Denetim esnasında bazen işverenle aramızda meydana gelen sıkıntılı durumları aşmada, iletişim problemini çözmede, yüzümüze kapalı olan kapıları açmada işverenlerin zihinlerinin yanında kalplerine ve vicdanlarına seslendiğimizde problemin çözümü noktasında ciddi mesafeler alıyoruz. Eminim bu durumu diğer illerdeki arkadaşlarımızda zaman zaman yaşıyorlardır.

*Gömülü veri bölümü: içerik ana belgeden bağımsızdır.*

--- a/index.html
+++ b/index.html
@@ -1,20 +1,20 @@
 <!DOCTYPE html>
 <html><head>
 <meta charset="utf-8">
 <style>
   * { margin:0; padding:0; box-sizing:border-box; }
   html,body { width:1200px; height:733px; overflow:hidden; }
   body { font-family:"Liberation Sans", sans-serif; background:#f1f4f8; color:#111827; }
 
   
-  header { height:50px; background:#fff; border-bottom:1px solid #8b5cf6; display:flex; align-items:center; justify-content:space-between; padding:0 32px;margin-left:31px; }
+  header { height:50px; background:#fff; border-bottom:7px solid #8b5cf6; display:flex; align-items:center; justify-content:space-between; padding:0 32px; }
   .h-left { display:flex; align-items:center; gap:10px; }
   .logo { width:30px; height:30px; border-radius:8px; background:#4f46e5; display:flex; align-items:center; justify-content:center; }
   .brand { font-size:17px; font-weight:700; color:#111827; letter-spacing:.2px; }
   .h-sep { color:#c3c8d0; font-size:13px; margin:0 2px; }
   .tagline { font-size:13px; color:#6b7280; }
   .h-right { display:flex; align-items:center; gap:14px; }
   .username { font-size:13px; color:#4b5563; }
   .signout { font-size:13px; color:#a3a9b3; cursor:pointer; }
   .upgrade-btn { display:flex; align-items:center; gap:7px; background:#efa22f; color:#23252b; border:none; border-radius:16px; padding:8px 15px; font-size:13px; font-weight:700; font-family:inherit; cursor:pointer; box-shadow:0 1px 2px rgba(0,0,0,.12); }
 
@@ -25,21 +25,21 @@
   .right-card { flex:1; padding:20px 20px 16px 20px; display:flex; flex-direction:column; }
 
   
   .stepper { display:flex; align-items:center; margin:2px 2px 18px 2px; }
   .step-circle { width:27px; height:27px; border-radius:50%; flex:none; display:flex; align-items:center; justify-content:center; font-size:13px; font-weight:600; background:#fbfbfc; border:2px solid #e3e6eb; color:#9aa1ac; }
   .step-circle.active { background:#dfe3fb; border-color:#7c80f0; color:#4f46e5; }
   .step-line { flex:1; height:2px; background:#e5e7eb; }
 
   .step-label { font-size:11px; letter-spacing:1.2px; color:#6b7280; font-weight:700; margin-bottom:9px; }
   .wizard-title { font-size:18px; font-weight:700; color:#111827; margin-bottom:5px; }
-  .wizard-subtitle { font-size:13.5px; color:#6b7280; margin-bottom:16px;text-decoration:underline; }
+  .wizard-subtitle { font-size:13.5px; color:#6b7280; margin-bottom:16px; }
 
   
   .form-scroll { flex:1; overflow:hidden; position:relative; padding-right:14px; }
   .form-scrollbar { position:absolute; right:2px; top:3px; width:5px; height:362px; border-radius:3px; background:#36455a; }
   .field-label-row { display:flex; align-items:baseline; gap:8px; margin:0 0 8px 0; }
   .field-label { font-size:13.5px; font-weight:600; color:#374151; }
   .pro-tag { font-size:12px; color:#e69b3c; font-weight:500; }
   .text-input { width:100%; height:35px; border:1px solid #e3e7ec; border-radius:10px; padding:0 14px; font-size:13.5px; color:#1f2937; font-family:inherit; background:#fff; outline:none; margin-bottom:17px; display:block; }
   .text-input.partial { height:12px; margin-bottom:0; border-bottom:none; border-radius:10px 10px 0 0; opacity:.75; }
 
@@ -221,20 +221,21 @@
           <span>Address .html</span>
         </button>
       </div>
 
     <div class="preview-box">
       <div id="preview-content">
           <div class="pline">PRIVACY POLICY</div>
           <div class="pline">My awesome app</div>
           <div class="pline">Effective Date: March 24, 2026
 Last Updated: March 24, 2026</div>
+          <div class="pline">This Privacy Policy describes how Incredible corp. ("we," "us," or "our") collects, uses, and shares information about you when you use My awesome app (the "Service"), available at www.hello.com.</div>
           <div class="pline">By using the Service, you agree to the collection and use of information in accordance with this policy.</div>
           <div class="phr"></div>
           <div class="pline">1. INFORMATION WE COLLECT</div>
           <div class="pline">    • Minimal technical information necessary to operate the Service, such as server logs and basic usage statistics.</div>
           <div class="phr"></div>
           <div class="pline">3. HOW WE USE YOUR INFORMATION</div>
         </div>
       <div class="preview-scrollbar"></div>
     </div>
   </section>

Unutmayalım ki söz tohum gibidir. Kimi yerde hemen açar, kimi yerde ise geç açar. Ama muhakkak açar. Yeter ki toprak mümbit, iklim müsait olsun. Hiç düşündük mü niçin Ramazan ayında asayiş olayları fark edilir derecede azalıyor? Muhtemelen emniyet güçleri yıl içerisinde en rahat Ramazan ayında görev yapıyorlardır. Normal şartlar altında insanların açlık ve susuzluk sebebiyle asabileşmesi, sağa sola çatması gerekmez mi? Oysa gerek yetkililerin açıklamaları, gerekse istatistikler tam tersini söylemektedir. Peki, insanlar Ramazanda bu kadar zor şartlar altında niçin munis ve yardımsever olabiliyorlar? Onları aşırılığa kaçmaktan alıkoyan ne?
Bugün ülkemizdeki kurum ve kuruluşlar birçok toplumsal olayla ilgili yaşanan sorunları aşmak ve bu sorunlarla ilgili insanlarla etkili bir iletişim kurmak için onların akıllarının yanında vicdanlarına sesleniyorlar. Bu hitabın muhatabına en güzel iletilebileceği yer ise hiç şüphesiz mabetler yani camilerdir. Amir ile memurun, işçi ile işverenin aynı safta yan yana olduğu, birinin diğerine takvanın haricinde hiçbir üstünlüğünün bulunmadığı, ruhun, kalbin ve aklın iyiye ve güzele dair ne verilirse onu alabileceği kıvamda olduğu bir atmosfer. Az öncede belirttiğimiz gibi birçok kurum bu atmosferden istifade etmektedir.
Sonuç olarak;
SGK olarak neden biz bu alternatif yaklaşımı mevcut kayıt dışı istihdamla mücadele metoduna ilave olarak kullanmayalım? Önerimiz hâlihazırda uygulanmakta olan kayıt dışı istihdamla mücadele metodunun yerine değil, yanınadır. SGK olarak bu güne kadar işverenlere, başta borçlarını ve yükümlülüklerini hatırlatmaya matuf olmak üzere birçok kez farklı mevzularla alakalı mektuplar gönderdik. Bir kez de niçin onların vicdanlarına seslenecek, onları hakka, hakikate davet edecek kısa ve çarpıcı ifadelerin yer aldığı kul hakkı merkezli mektuplar göndermeyelim. Veya SGK olarak Diyanet İşleri Başkanlığı ile kayıt dışı istihdamla mücadele başlığında bir protokol düzenleyip bu çerçevede başta Organize Sanayi Bölgeleri olmak üzere tüm Türkiye’deki camilerde bu konu etkili bir şekilde dile getirilse nasıl olur. Bunun içinde en güzel başlangıç noktası önümüzdeki Ramazan ayı olamaz mı? SGK olarak bu manevi iklime kadar güzel bir hazırlık yapıp, vuslatla birlikte uygulamaya koysak. Israrla ve sürekli… Taşı delen suyun gücü değil, damlaların sürekliliğidir.